Egito Hoje é o 2º maior país da África

Egípcios atuais herdaram dos antigos o prazer de fazer filhos. A população explodiu e a capital virou um inferno

01/06/2007 00h00 Publicado em 01/06/2007, às 00h00 - Atualizado em 23/10/2017, às 16h36

Aventuras na História
Aventuras na História - Arquivo Aventuras

Hoje o país se chama República Árabe do Egito. É o segundo mais populoso da África, com 80 milhões de habitantes. Alexandria ainda é uma cidade importante, mas a capital é Cairo – sua região metropolitana tem 16 milhões de habitantes, um trânsito infernal e problemas de infra-estrutura. A religião oficial é o islamismo. Segundo dados do governo, 90% dos egípcios são muçulmanos sunitas, menos de 1% são muçulmanos xiitas e 8% são cristãos.

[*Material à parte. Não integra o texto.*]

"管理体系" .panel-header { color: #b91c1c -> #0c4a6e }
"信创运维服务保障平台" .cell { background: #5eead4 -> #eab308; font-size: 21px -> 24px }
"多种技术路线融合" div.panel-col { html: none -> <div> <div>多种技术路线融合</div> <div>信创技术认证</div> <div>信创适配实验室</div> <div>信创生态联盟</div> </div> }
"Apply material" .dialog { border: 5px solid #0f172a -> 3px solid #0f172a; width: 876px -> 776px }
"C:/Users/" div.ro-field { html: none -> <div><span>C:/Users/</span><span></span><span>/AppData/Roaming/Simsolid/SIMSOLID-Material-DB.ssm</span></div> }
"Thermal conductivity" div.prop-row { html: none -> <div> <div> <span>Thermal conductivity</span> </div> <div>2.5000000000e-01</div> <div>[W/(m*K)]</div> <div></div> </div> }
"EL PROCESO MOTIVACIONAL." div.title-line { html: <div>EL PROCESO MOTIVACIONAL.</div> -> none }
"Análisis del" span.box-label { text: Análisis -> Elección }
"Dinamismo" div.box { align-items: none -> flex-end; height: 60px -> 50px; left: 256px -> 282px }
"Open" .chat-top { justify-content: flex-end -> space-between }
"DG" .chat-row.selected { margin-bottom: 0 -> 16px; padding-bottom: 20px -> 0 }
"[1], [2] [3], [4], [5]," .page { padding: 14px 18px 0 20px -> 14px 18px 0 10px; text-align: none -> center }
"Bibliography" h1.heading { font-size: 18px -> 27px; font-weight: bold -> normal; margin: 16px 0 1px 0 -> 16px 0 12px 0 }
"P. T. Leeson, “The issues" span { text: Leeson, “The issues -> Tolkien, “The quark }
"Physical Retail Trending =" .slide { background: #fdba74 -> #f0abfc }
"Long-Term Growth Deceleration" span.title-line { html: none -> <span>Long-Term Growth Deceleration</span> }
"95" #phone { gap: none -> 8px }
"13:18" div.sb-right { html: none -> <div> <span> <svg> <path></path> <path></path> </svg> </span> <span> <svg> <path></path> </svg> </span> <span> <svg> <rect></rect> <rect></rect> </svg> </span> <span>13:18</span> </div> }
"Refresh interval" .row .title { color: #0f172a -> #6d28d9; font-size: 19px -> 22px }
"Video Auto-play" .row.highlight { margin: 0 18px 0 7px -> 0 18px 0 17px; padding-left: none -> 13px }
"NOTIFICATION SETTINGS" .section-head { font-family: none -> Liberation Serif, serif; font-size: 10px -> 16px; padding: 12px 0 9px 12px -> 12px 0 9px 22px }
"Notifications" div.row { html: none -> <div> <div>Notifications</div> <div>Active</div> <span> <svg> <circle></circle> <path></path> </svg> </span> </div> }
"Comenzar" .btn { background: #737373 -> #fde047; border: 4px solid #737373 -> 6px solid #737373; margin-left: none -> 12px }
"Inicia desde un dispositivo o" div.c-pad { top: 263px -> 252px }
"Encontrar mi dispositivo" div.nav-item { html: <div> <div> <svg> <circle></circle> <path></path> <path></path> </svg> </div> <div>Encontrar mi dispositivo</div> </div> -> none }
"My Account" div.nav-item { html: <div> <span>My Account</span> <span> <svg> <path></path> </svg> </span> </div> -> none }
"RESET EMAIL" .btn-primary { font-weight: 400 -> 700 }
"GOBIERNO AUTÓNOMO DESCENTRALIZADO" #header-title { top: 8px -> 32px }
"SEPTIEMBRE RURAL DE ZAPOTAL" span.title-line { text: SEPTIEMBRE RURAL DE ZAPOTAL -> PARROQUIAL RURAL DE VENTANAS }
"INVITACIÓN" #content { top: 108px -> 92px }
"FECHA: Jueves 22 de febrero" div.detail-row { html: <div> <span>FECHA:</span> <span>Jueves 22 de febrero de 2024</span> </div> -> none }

Em 7 de setembro de 2005 foi rea-lizada a primeira eleição presidencial da história do país, na qual concorreram dez candidatos. Hosni Mubarak venceu com 88,6% dos votos. Os opositores reclamaram de fraudes descaradas. Mubarak está no governo desde 1981. As próximas eleições presidenciais estão marcadas para 2011.

Em seu contorno atual, o Egito faz fronteira com a Líbia a oeste, o Sudão a sul e Israel a nordeste. O país controla o estratégico canal do Suez, que liga o Mediterrâneo ao mar Vermelho. A economia é baseada nas reservas de ferro, petróleo e gás natural. A agricultura (cana-de-açúcar, trigo, milho, tomate, laranja e algodão) ocupa 40% da população e gera 20% do Produto Interno Bruto (PIB), de 200 bilhões de dólares.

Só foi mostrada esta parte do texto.